Each item within the scale has its own level of difficulty on the trait (item parameter), and every person has his or her own level of “ability/trait”. Item parameters are estimated independently from the person parameters and once they are identified they can be placed along the same interval scaled ruler. The item and person performance probabilities determine the interval sizes on the “ruler” of the measure.
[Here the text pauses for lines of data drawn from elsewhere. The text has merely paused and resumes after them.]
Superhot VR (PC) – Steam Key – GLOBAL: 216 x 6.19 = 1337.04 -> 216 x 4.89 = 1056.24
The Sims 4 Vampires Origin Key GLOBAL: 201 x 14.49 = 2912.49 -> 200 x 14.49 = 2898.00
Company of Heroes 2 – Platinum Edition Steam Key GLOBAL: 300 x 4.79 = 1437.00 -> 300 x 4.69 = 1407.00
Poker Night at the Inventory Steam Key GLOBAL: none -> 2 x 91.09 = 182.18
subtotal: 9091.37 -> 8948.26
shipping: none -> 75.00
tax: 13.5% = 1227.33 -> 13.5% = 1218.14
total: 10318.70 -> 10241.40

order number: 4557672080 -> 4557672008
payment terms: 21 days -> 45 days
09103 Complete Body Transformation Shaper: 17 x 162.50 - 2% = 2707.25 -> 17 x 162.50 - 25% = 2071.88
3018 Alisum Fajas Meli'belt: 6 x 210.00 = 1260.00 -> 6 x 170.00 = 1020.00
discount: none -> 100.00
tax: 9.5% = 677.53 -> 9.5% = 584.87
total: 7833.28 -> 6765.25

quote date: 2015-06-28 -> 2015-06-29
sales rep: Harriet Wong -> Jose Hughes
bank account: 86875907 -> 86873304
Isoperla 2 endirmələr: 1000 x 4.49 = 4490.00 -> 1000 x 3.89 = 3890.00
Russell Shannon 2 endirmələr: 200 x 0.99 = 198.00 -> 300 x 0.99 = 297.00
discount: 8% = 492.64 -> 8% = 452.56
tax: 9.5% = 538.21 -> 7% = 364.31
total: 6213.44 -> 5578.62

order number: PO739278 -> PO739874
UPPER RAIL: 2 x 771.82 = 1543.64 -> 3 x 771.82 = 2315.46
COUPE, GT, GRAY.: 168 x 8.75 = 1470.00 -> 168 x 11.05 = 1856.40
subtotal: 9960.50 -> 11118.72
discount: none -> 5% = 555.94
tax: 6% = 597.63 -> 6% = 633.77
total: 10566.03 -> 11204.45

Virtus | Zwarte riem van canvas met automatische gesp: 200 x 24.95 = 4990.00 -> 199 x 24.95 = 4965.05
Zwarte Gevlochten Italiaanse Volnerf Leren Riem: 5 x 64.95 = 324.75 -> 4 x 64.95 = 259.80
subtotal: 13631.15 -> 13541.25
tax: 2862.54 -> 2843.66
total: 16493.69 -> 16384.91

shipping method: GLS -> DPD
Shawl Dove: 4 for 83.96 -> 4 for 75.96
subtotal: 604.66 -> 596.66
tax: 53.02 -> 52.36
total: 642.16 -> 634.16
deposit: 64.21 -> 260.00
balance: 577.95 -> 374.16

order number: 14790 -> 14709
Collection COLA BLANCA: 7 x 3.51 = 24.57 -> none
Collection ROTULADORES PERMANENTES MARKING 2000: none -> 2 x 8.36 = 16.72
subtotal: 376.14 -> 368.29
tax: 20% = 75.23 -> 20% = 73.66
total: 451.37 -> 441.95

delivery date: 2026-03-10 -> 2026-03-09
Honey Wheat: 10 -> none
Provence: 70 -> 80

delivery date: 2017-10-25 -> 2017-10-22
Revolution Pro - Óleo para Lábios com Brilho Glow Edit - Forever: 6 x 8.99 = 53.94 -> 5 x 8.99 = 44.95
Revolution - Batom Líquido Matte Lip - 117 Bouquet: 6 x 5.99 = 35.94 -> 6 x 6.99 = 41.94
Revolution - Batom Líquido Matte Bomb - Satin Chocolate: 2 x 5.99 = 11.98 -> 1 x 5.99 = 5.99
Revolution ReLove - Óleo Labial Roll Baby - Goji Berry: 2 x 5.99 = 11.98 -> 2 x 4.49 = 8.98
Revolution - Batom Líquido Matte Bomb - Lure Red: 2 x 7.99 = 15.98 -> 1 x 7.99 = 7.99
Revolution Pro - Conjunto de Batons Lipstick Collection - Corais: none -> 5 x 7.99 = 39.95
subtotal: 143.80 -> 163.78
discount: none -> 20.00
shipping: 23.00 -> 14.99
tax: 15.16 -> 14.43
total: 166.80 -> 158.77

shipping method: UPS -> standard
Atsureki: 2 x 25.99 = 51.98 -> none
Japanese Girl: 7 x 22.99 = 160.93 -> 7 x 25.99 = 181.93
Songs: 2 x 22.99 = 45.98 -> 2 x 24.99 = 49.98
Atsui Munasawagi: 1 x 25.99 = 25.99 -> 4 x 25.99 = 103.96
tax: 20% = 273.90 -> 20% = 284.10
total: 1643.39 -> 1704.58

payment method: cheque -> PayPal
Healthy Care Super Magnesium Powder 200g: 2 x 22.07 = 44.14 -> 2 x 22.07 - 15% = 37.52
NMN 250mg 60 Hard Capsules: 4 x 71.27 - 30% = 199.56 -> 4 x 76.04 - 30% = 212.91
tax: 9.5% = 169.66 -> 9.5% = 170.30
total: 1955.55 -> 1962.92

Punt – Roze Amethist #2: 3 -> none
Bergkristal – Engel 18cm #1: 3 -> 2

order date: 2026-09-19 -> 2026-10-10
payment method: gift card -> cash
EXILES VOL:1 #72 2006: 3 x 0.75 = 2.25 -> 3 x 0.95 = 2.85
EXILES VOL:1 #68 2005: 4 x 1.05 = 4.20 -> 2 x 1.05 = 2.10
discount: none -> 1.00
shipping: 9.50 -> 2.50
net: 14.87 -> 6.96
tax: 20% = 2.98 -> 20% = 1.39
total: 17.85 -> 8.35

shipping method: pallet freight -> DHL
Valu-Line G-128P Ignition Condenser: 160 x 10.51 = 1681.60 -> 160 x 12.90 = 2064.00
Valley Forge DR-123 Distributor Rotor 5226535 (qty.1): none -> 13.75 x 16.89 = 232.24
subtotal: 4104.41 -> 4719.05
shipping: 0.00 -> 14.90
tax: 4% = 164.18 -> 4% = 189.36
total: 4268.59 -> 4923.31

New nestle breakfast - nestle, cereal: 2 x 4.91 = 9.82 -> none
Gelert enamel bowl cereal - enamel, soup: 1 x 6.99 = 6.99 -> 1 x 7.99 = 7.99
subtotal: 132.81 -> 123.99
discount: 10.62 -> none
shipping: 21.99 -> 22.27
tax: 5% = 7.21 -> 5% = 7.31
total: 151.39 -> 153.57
A number of tests were performed to assess the fit of the subscales to the Rasch model. Fit to the assumptions of the model can have a number of contributing factors which are explained in detail elsewhere (Andrich, 1988; Bond & Fox, 2001; Kersten & Kayes, 2011; Tennant & Conaghan, 2007). It is important to note that ‘misfit’ should not be taken to mean that the item has no merit or is of no interest, but rather that it does not fit the unidimensional structure of a measure (or in this case domain). If this is the case, collapsing scores or moving an item to a different domain is considered, for items that do not fit but add discriminatory information. Table 2 presents a brief overview of the central Rasch analytical concepts and the actions that can be taken in the case of conditions not being met for the transfer from ordinal to linear scores.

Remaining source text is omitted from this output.